Task directions –
Copy, without any change, the lines from the one that holds "- 順便來說明一下這三個資料" through the final line of the material below.

Data for processing –
= Beginning of Section =
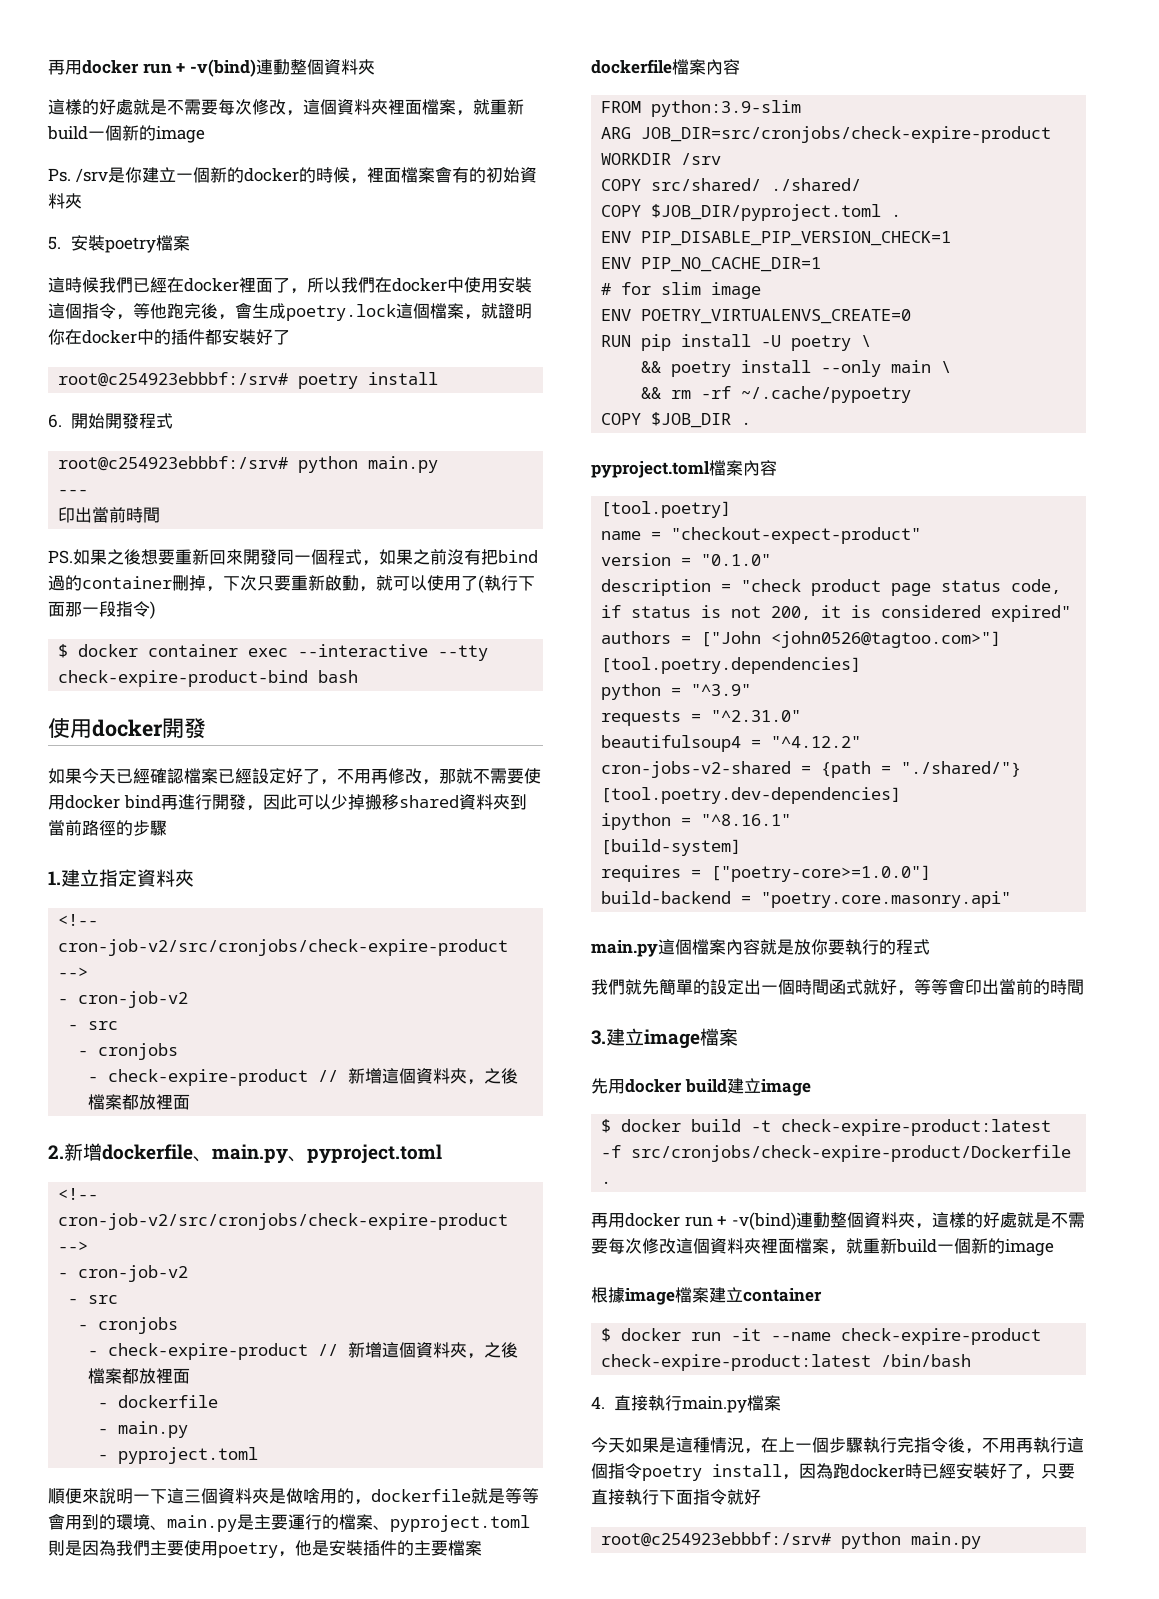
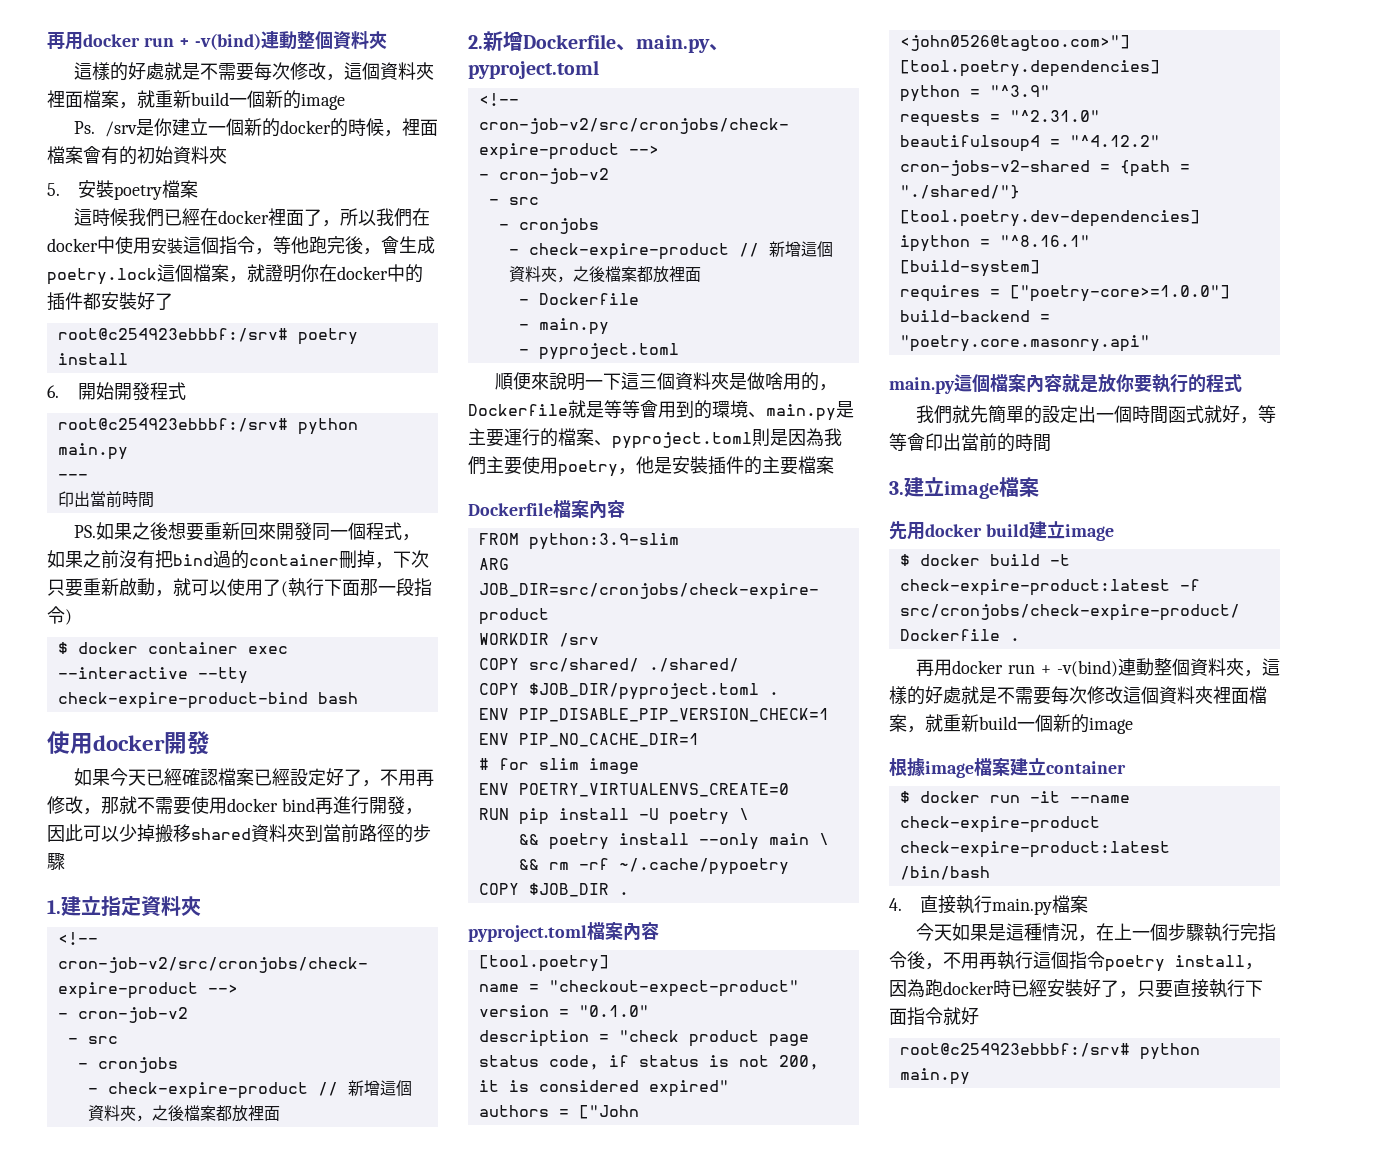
- 2.新增dockerfile、main.py、pyproject.toml
+ 2.新增Dockerfile、main.py、pyproject.toml
- - dockerfile
+ - Dockerfile
- 順便來說明一下這三個資料夾是做啥用的，dockerfile就是等等會用到的環境、main.py是主要運行的檔案、pyproject.toml則是因為我們主要使用poetry，他是安裝插件的主要檔案
+ 順便來說明一下這三個資料夾是做啥用的，Dockerfile就是等等會用到的環境、main.py是主要運行的檔案、pyproject.toml則是因為我們主要使用poetry，他是安裝插件的主要檔案
- dockerfile檔案內容
+ Dockerfile檔案內容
= End of Section =
Result for this exercise –
- 順便來說明一下這三個資料夾是做啥用的，dockerfile就是等等會用到的環境、main.py是主要運行的檔案、pyproject.toml則是因為我們主要使用poetry，他是安裝插件的主要檔案
+ 順便來說明一下這三個資料夾是做啥用的，Dockerfile就是等等會用到的環境、main.py是主要運行的檔案、pyproject.toml則是因為我們主要使用poetry，他是安裝插件的主要檔案
- dockerfile檔案內容
+ Dockerfile檔案內容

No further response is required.